WHAT THE EXERCISE ASKS
Please give back each entry below unaltered, leaving the pictures out.

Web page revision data

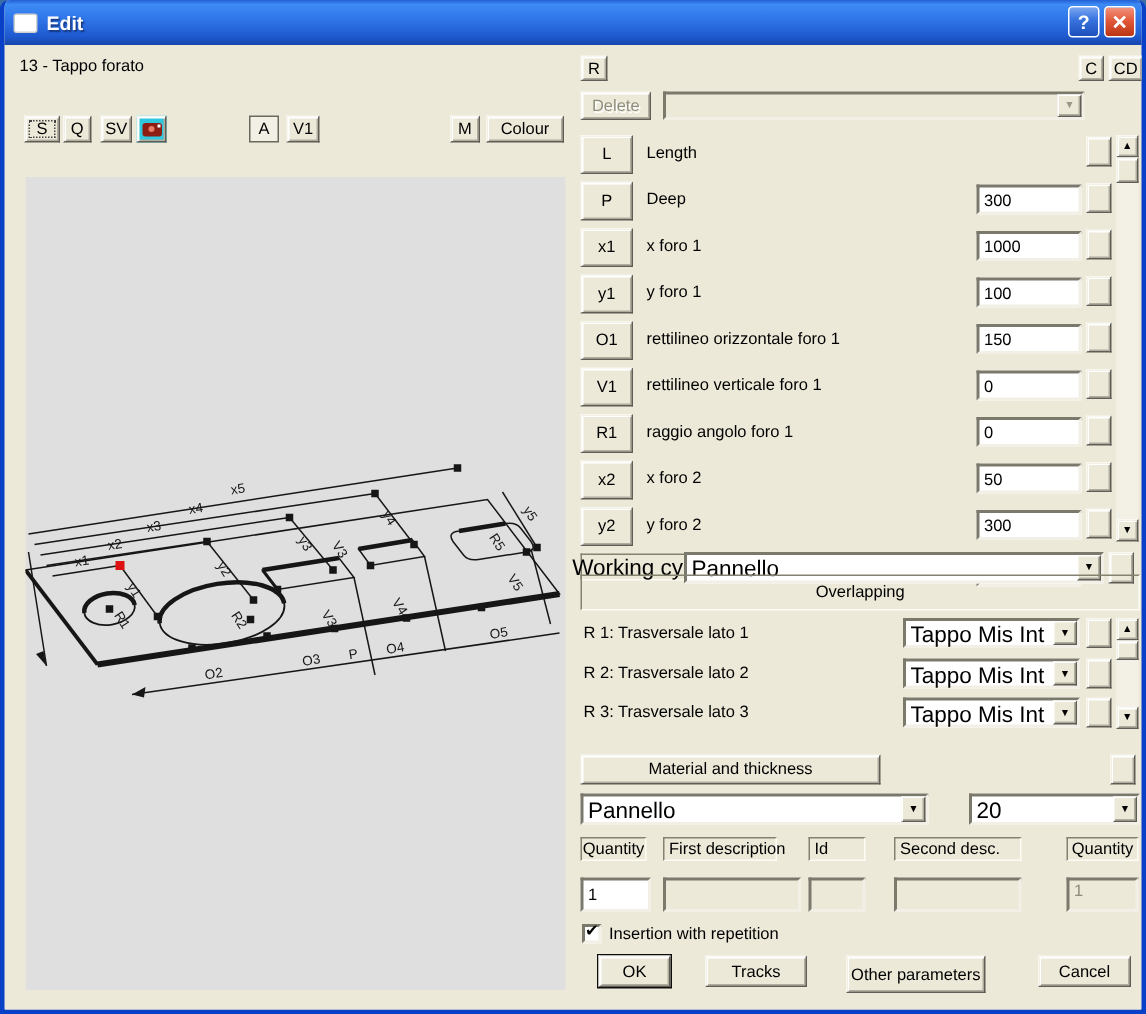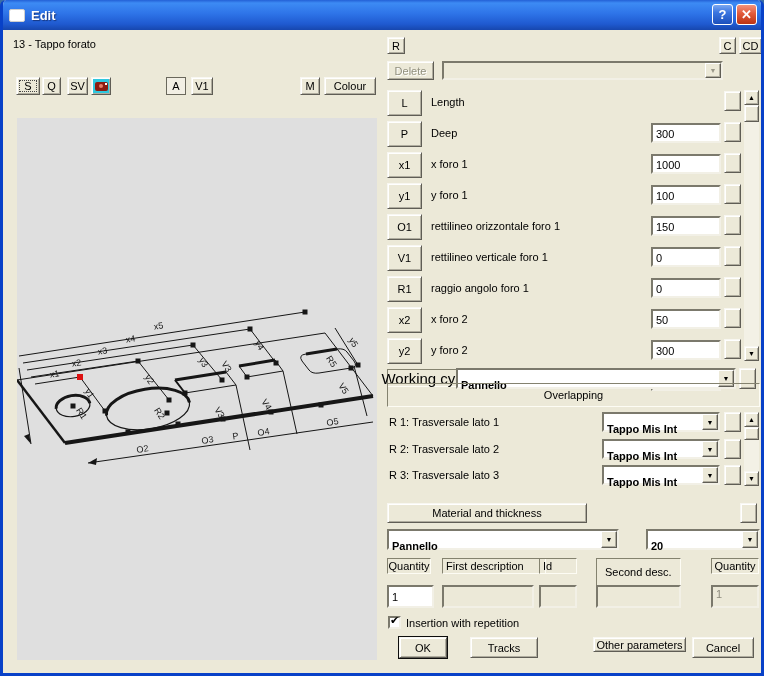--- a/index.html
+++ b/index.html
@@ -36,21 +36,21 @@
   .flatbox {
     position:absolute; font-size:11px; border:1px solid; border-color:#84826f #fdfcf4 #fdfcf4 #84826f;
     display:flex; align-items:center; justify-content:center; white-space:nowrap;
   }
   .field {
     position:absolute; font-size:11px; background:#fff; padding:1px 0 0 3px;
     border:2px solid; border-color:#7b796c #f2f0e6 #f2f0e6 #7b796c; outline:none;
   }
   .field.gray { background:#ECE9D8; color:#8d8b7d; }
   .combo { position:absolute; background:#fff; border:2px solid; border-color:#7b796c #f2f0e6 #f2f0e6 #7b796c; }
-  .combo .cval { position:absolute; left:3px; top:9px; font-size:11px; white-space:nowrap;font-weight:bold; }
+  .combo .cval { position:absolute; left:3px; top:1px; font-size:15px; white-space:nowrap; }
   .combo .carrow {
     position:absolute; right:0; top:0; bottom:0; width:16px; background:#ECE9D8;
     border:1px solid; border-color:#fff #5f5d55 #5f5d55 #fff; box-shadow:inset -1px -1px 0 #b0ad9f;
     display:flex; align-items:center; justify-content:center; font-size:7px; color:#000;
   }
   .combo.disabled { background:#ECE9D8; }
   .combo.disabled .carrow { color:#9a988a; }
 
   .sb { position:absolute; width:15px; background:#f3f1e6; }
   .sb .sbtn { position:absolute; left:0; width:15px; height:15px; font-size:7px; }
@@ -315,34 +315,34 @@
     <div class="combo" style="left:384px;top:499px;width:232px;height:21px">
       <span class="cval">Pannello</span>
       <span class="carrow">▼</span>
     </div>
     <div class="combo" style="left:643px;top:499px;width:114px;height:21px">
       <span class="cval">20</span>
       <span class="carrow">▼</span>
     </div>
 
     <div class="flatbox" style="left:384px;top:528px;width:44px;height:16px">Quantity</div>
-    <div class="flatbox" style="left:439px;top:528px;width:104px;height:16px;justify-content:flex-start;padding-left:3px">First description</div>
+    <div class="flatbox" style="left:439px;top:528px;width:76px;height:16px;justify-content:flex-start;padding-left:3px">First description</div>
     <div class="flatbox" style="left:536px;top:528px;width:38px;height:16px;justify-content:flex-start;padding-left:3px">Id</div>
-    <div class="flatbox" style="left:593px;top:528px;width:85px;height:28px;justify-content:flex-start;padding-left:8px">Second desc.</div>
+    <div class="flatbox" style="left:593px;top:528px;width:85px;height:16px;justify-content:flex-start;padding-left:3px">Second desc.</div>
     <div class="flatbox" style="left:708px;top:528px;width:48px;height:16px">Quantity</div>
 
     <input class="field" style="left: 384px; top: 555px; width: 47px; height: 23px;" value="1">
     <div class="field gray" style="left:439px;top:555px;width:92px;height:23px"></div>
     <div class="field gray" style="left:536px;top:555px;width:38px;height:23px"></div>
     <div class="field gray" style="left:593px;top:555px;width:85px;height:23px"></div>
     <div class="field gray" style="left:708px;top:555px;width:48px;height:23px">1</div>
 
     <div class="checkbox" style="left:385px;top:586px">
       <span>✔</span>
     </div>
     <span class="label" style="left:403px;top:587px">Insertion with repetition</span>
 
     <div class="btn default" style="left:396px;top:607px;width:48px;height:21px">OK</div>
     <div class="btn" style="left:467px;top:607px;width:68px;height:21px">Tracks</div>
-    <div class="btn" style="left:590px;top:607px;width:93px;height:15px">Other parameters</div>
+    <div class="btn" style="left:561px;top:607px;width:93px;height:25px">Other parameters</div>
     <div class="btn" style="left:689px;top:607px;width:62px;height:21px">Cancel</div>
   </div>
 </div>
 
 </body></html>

THE COMPLETED TASK
--- a/index.html
+++ b/index.html
@@ -36,21 +36,21 @@
   .flatbox {
     position:absolute; font-size:11px; border:1px solid; border-color:#84826f #fdfcf4 #fdfcf4 #84826f;
     display:flex; align-items:center; justify-content:center; white-space:nowrap;
   }
   .field {
     position:absolute; font-size:11px; background:#fff; padding:1px 0 0 3px;
     border:2px solid; border-color:#7b796c #f2f0e6 #f2f0e6 #7b796c; outline:none;
   }
   .field.gray { background:#ECE9D8; color:#8d8b7d; }
   .combo { position:absolute; background:#fff; border:2px solid; border-color:#7b796c #f2f0e6 #f2f0e6 #7b796c; }
-  .combo .cval { position:absolute; left:3px; top:9px; font-size:11px; white-space:nowrap;font-weight:bold; }
+  .combo .cval { position:absolute; left:3px; top:1px; font-size:15px; white-space:nowrap; }
   .combo .carrow {
     position:absolute; right:0; top:0; bottom:0; width:16px; background:#ECE9D8;
     border:1px solid; border-color:#fff #5f5d55 #5f5d55 #fff; box-shadow:inset -1px -1px 0 #b0ad9f;
     display:flex; align-items:center; justify-content:center; font-size:7px; color:#000;
   }
   .combo.disabled { background:#ECE9D8; }
   .combo.disabled .carrow { color:#9a988a; }
 
   .sb { position:absolute; width:15px; background:#f3f1e6; }
   .sb .sbtn { position:absolute; left:0; width:15px; height:15px; font-size:7px; }
@@ -315,34 +315,34 @@
     <div class="combo" style="left:384px;top:499px;width:232px;height:21px">
       <span class="cval">Pannello</span>
       <span class="carrow">▼</span>
     </div>
     <div class="combo" style="left:643px;top:499px;width:114px;height:21px">
       <span class="cval">20</span>
       <span class="carrow">▼</span>
     </div>
 
     <div class="flatbox" style="left:384px;top:528px;width:44px;height:16px">Quantity</div>
-    <div class="flatbox" style="left:439px;top:528px;width:104px;height:16px;justify-content:flex-start;padding-left:3px">First description</div>
+    <div class="flatbox" style="left:439px;top:528px;width:76px;height:16px;justify-content:flex-start;padding-left:3px">First description</div>
     <div class="flatbox" style="left:536px;top:528px;width:38px;height:16px;justify-content:flex-start;padding-left:3px">Id</div>
-    <div class="flatbox" style="left:593px;top:528px;width:85px;height:28px;justify-content:flex-start;padding-left:8px">Second desc.</div>
+    <div class="flatbox" style="left:593px;top:528px;width:85px;height:16px;justify-content:flex-start;padding-left:3px">Second desc.</div>
     <div class="flatbox" style="left:708px;top:528px;width:48px;height:16px">Quantity</div>
 
     <input class="field" style="left: 384px; top: 555px; width: 47px; height: 23px;" value="1">
     <div class="field gray" style="left:439px;top:555px;width:92px;height:23px"></div>
     <div class="field gray" style="left:536px;top:555px;width:38px;height:23px"></div>
     <div class="field gray" style="left:593px;top:555px;width:85px;height:23px"></div>
     <div class="field gray" style="left:708px;top:555px;width:48px;height:23px">1</div>
 
     <div class="checkbox" style="left:385px;top:586px">
       <span>✔</span>
     </div>
     <span class="label" style="left:403px;top:587px">Insertion with repetition</span>
 
     <div class="btn default" style="left:396px;top:607px;width:48px;height:21px">OK</div>
     <div class="btn" style="left:467px;top:607px;width:68px;height:21px">Tracks</div>
-    <div class="btn" style="left:590px;top:607px;width:93px;height:15px">Other parameters</div>
+    <div class="btn" style="left:561px;top:607px;width:93px;height:25px">Other parameters</div>
     <div class="btn" style="left:689px;top:607px;width:62px;height:21px">Cancel</div>
   </div>
 </div>
 
 </body></html>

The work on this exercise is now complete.